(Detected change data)
════════

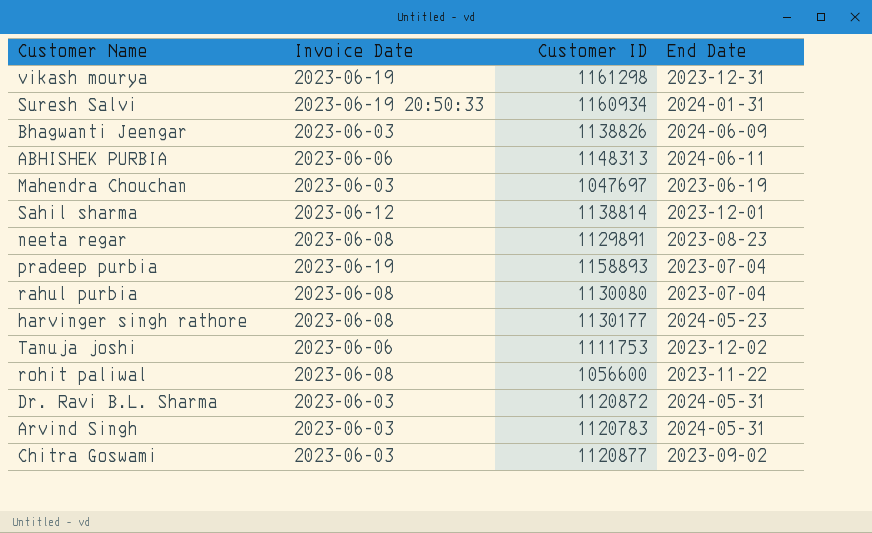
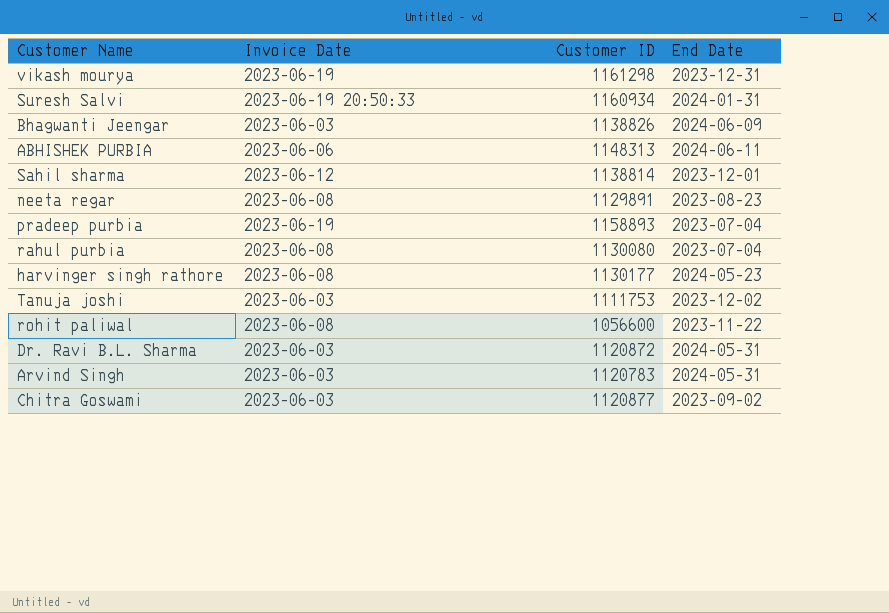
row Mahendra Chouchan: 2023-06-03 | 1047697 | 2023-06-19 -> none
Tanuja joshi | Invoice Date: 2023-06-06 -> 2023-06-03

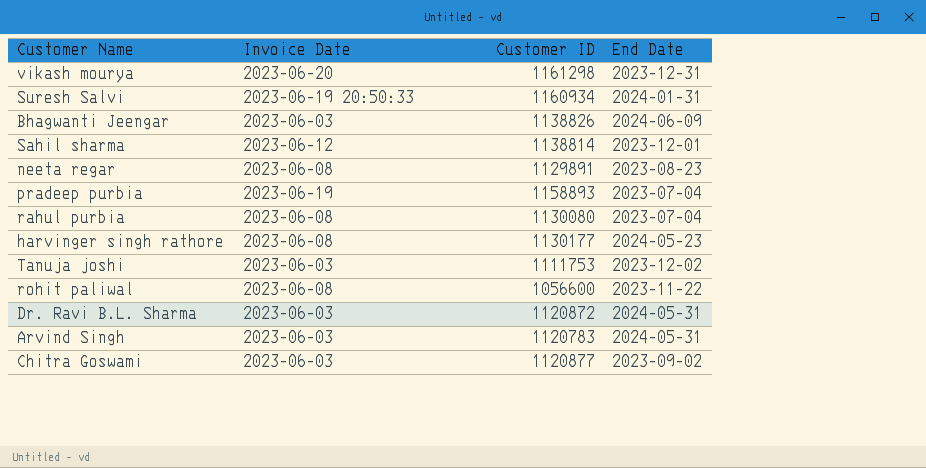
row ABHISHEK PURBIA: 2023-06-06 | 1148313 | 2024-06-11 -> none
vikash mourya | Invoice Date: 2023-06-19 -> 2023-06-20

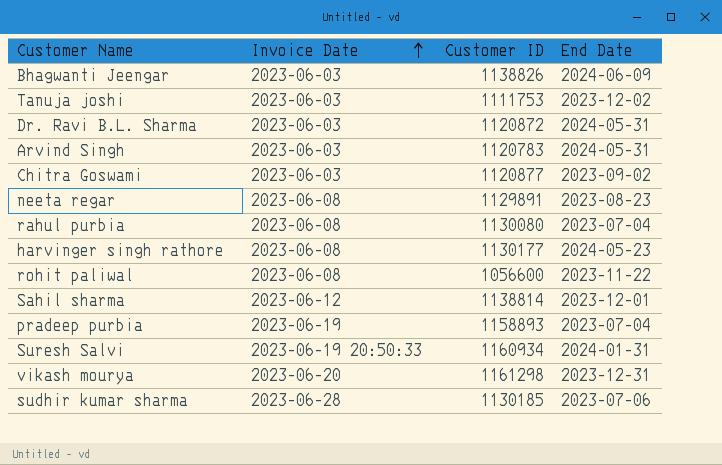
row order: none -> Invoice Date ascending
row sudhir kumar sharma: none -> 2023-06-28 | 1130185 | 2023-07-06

════════

Your goal:
An exact copy of every line above, minus the pictures, is the required output.

Exercise solution:
row Mahendra Chouchan: 2023-06-03 | 1047697 | 2023-06-19 -> none
Tanuja joshi | Invoice Date: 2023-06-06 -> 2023-06-03

row ABHISHEK PURBIA: 2023-06-06 | 1148313 | 2024-06-11 -> none
vikash mourya | Invoice Date: 2023-06-19 -> 2023-06-20

row order: none -> Invoice Date ascending
row sudhir kumar sharma: none -> 2023-06-28 | 1130185 | 2023-07-06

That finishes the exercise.